*Goal of the exercise*
Using the listing below, copy exactly each line from the one that has "[389,148,447,159] mono. ->" through the one that has "[238,275,265,285] Yun ->"; omit the pictures.

*Data supplied*
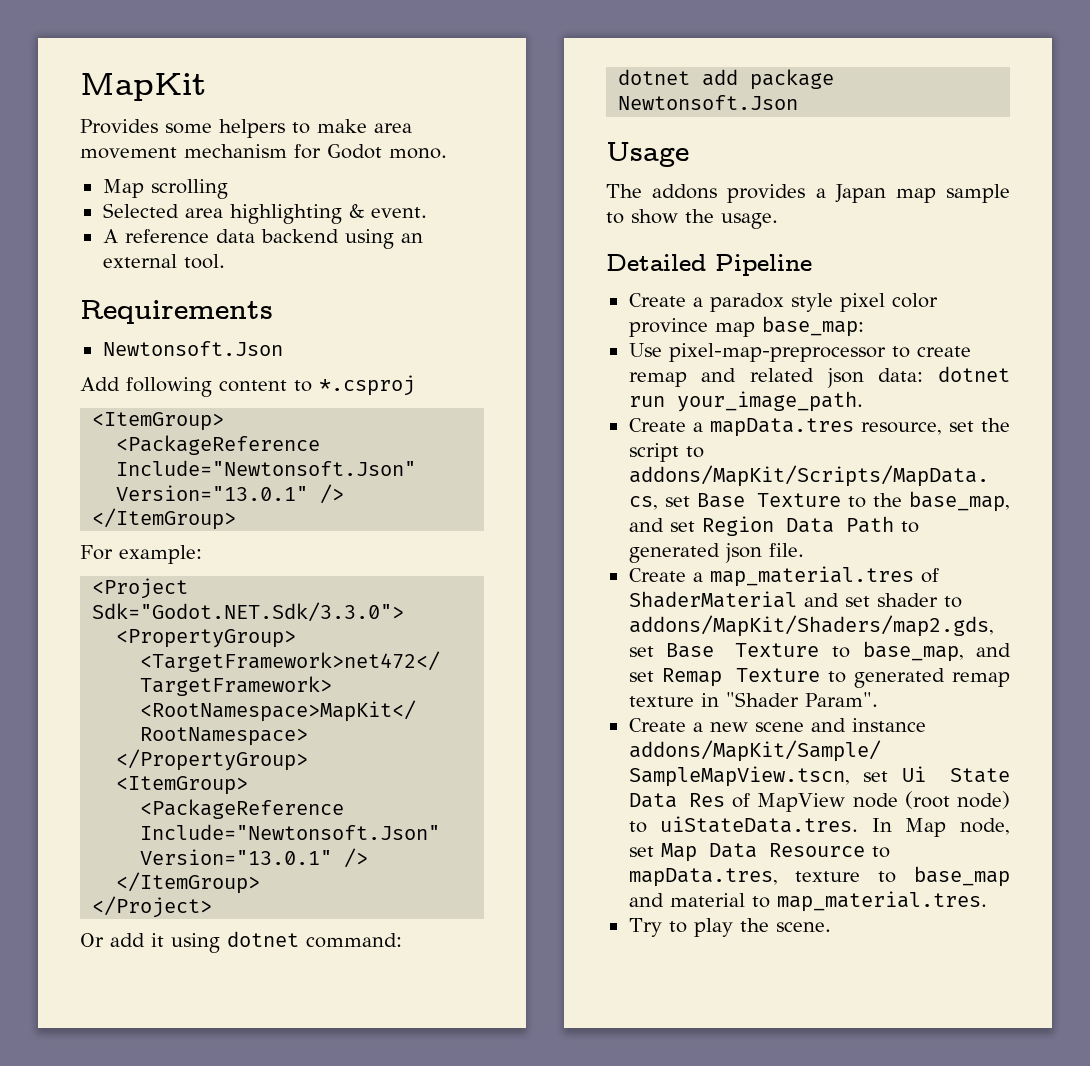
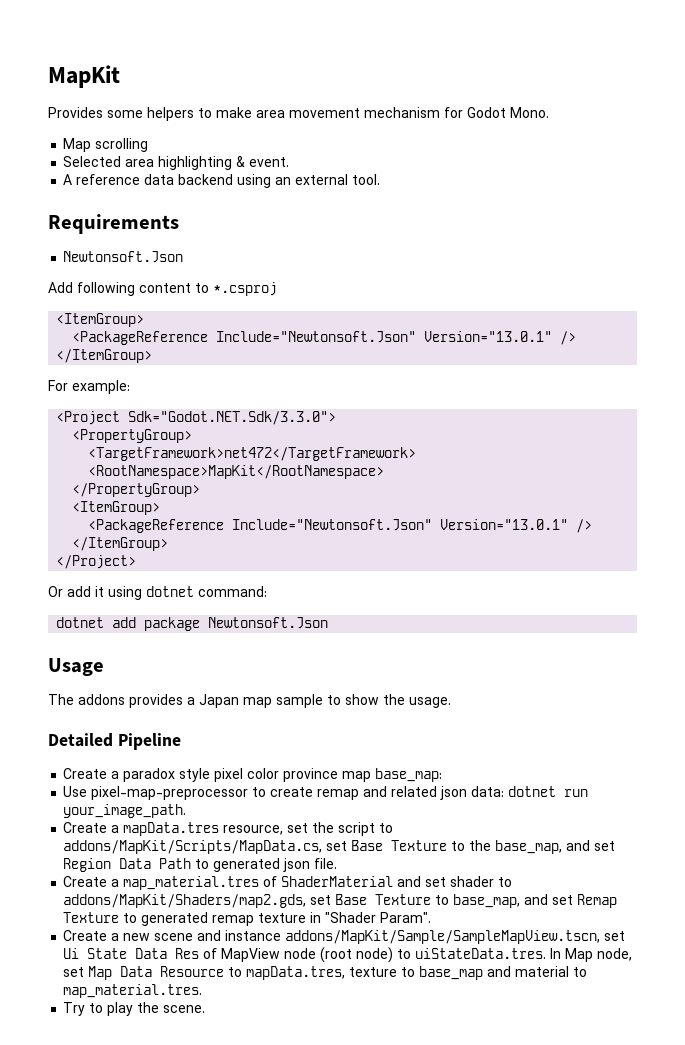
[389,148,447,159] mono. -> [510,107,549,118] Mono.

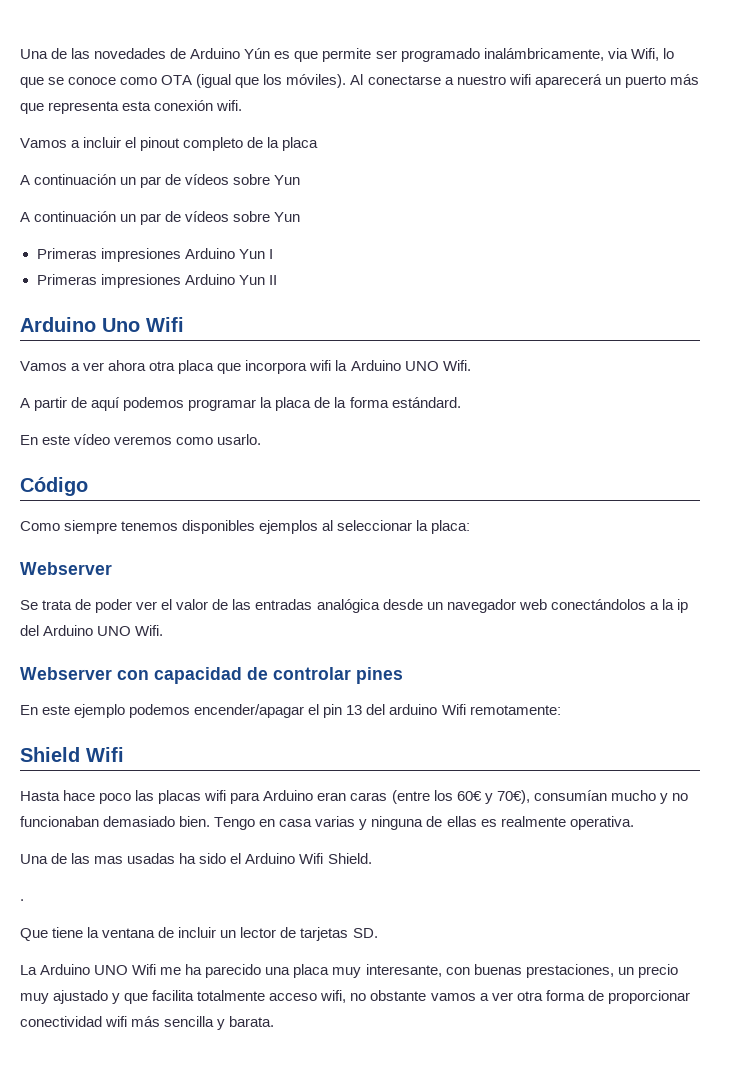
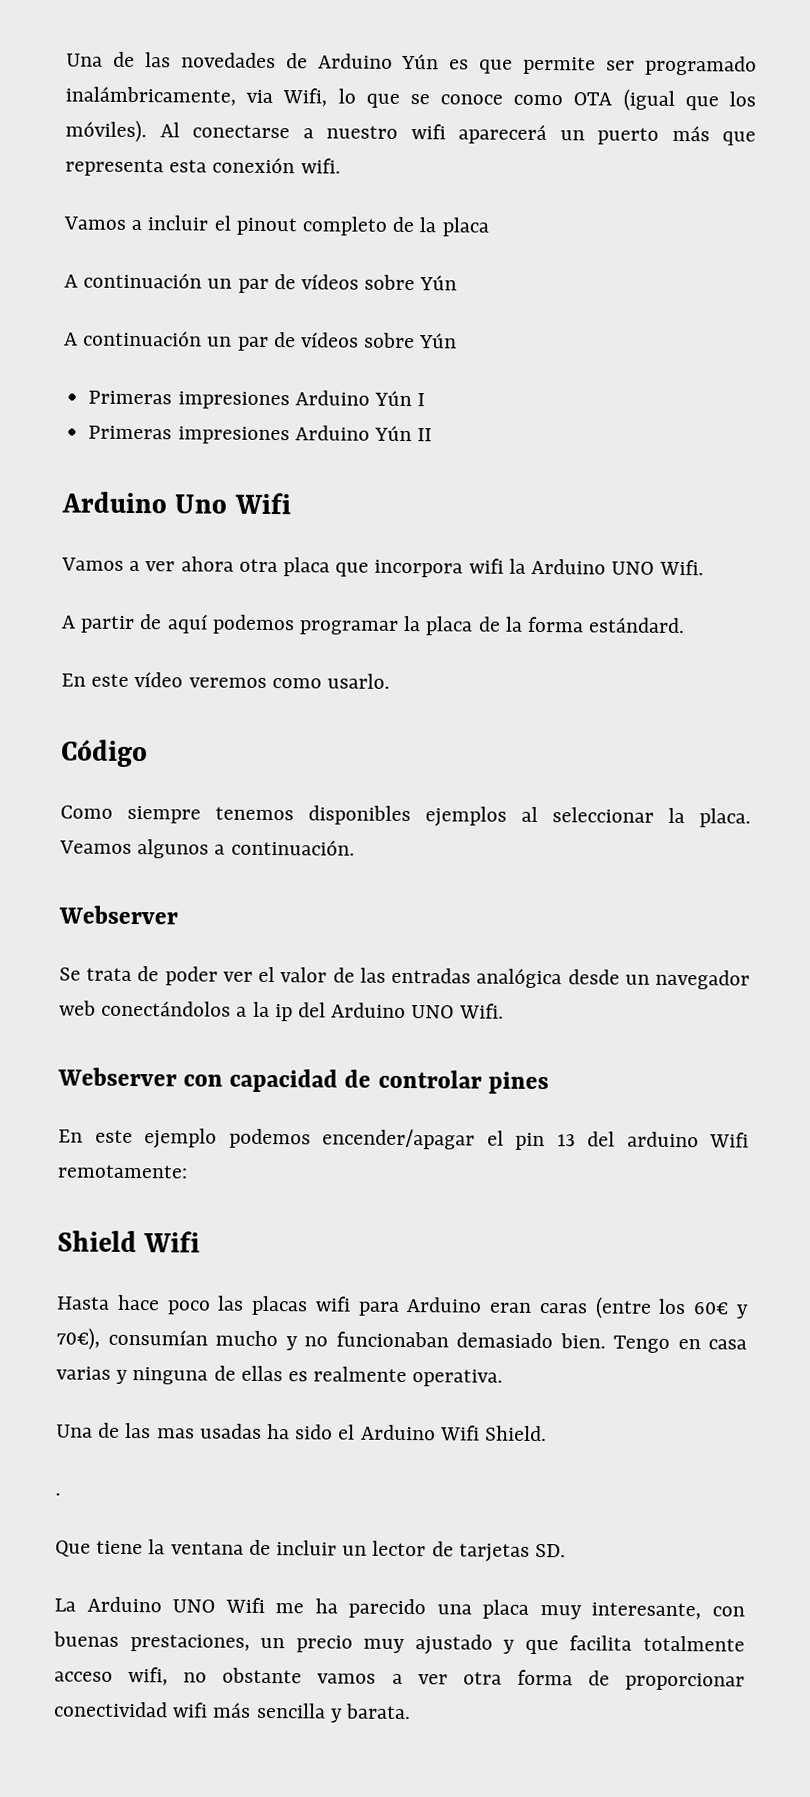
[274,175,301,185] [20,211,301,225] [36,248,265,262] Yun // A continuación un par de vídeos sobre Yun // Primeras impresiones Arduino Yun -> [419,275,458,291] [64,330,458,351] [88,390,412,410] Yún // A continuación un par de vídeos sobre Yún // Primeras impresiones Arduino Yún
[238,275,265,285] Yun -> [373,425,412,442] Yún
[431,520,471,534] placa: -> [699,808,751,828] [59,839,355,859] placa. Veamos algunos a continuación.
--
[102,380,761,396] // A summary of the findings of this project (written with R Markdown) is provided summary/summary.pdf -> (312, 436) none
---
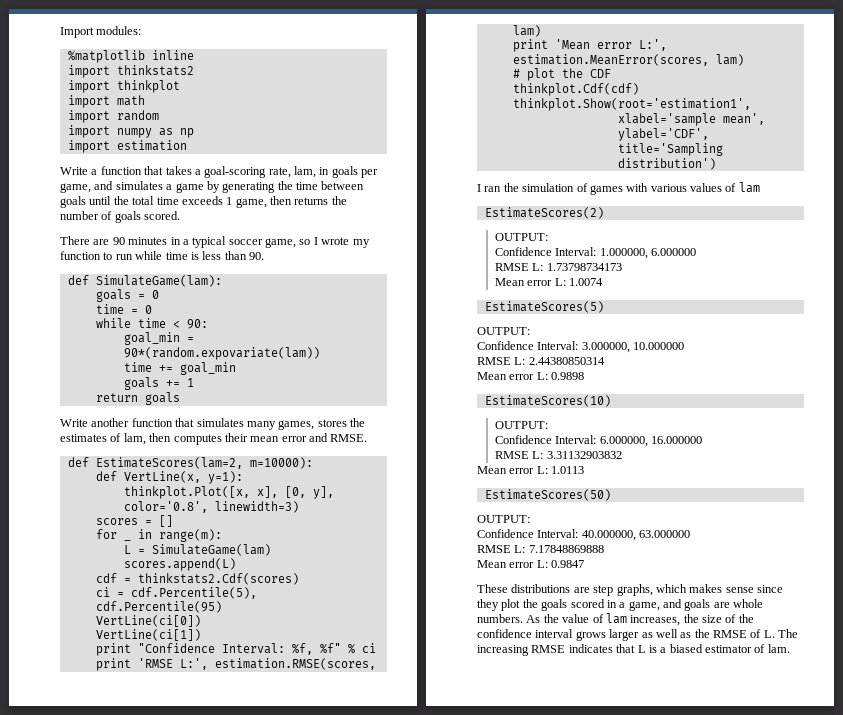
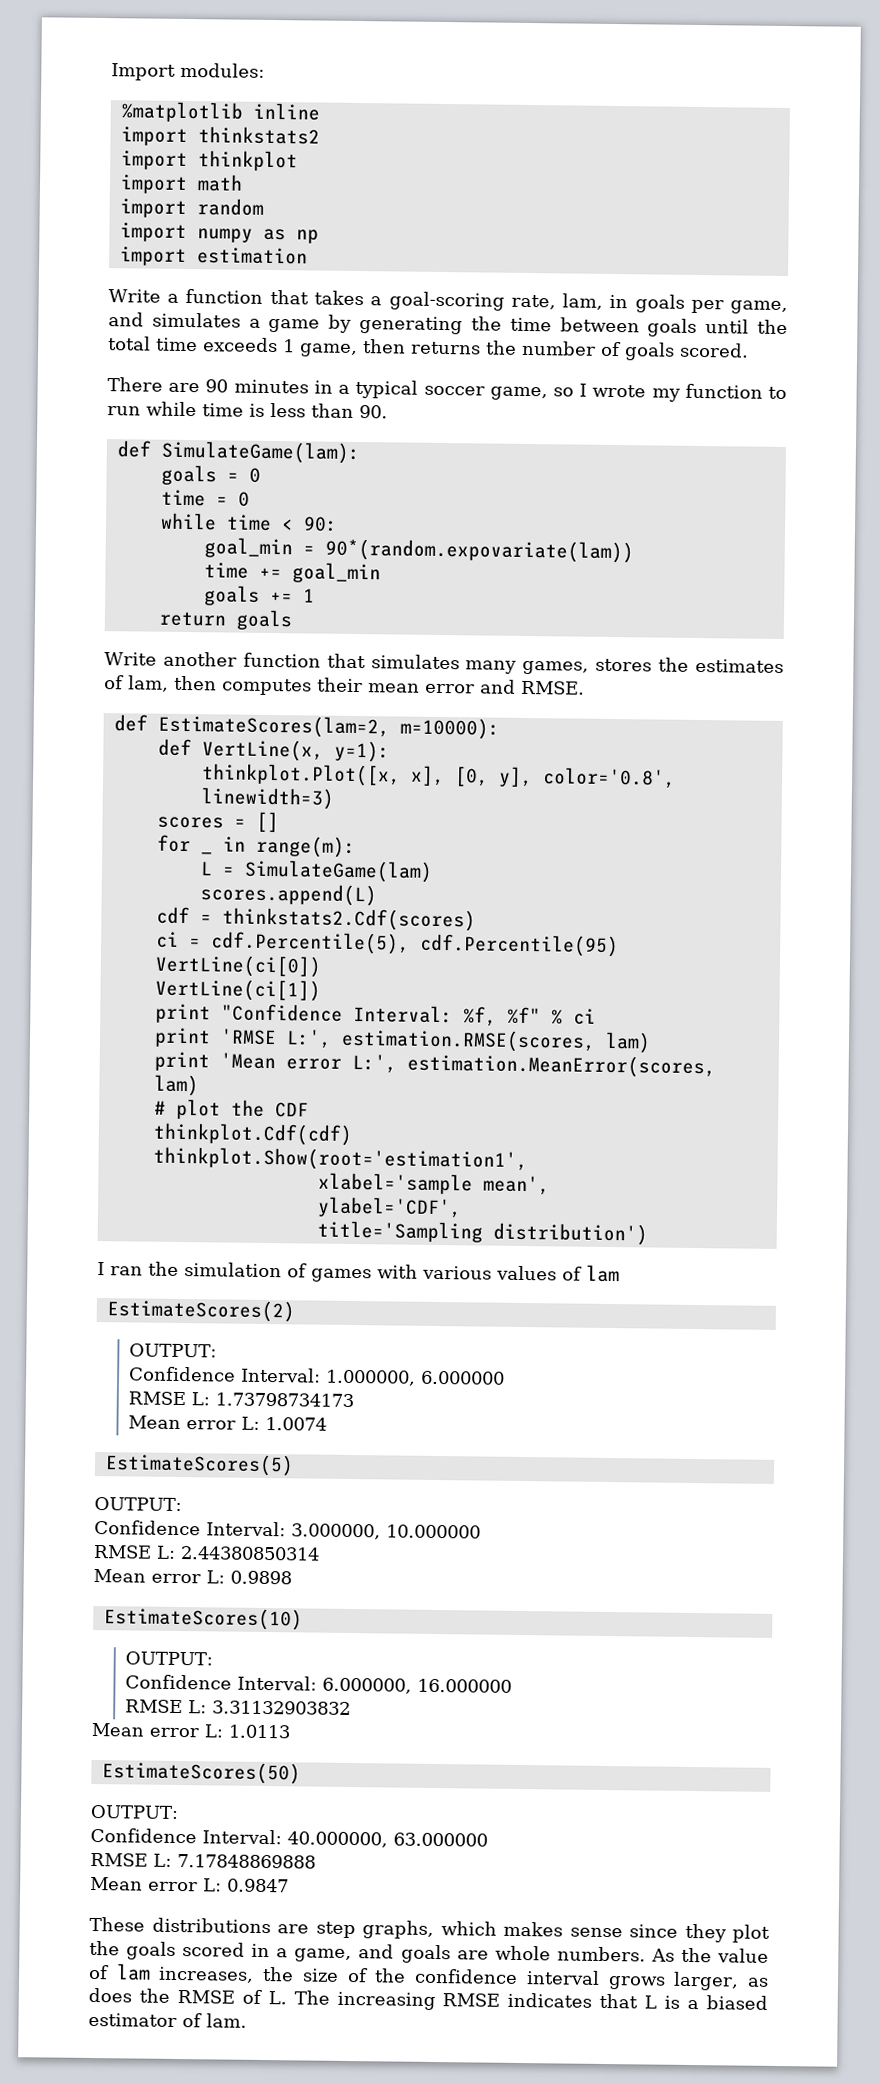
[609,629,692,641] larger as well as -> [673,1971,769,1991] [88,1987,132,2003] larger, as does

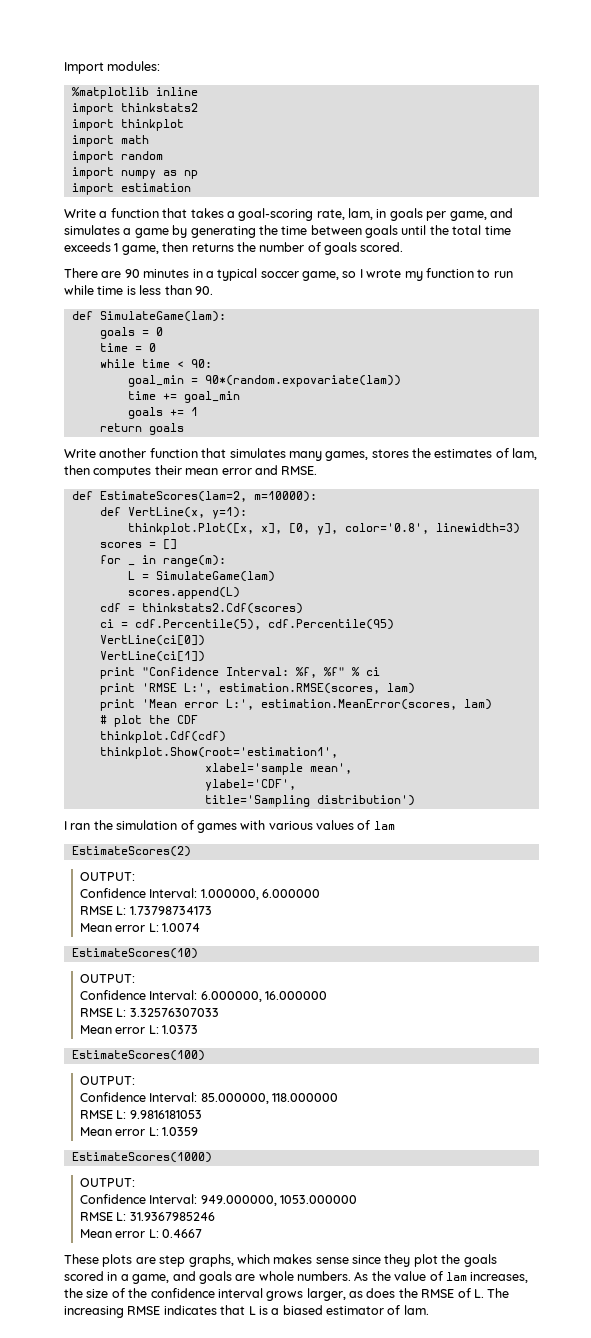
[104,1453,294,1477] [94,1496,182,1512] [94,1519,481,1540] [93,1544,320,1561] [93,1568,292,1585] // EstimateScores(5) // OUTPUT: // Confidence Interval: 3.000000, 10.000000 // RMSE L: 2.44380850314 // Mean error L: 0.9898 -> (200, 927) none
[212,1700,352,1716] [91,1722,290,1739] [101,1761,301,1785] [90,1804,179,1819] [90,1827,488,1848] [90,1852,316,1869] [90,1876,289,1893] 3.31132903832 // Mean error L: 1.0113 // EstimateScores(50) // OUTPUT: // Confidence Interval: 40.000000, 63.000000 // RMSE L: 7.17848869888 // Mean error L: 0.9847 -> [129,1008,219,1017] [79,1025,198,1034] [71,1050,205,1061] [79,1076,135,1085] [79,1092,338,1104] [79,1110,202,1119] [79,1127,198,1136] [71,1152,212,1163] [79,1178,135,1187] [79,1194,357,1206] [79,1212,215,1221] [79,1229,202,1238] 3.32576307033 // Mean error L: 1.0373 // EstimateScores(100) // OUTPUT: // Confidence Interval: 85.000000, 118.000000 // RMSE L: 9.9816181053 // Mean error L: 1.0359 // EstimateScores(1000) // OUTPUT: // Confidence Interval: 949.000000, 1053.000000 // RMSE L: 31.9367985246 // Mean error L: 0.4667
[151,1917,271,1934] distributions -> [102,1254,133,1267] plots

*Completed task*
[389,148,447,159] mono. -> [510,107,549,118] Mono.

[274,175,301,185] [20,211,301,225] [36,248,265,262] Yun // A continuación un par de vídeos sobre Yun // Primeras impresiones Arduino Yun -> [419,275,458,291] [64,330,458,351] [88,390,412,410] Yún // A continuación un par de vídeos sobre Yún // Primeras impresiones Arduino Yún
[238,275,265,285] Yun -> [373,425,412,442] Yún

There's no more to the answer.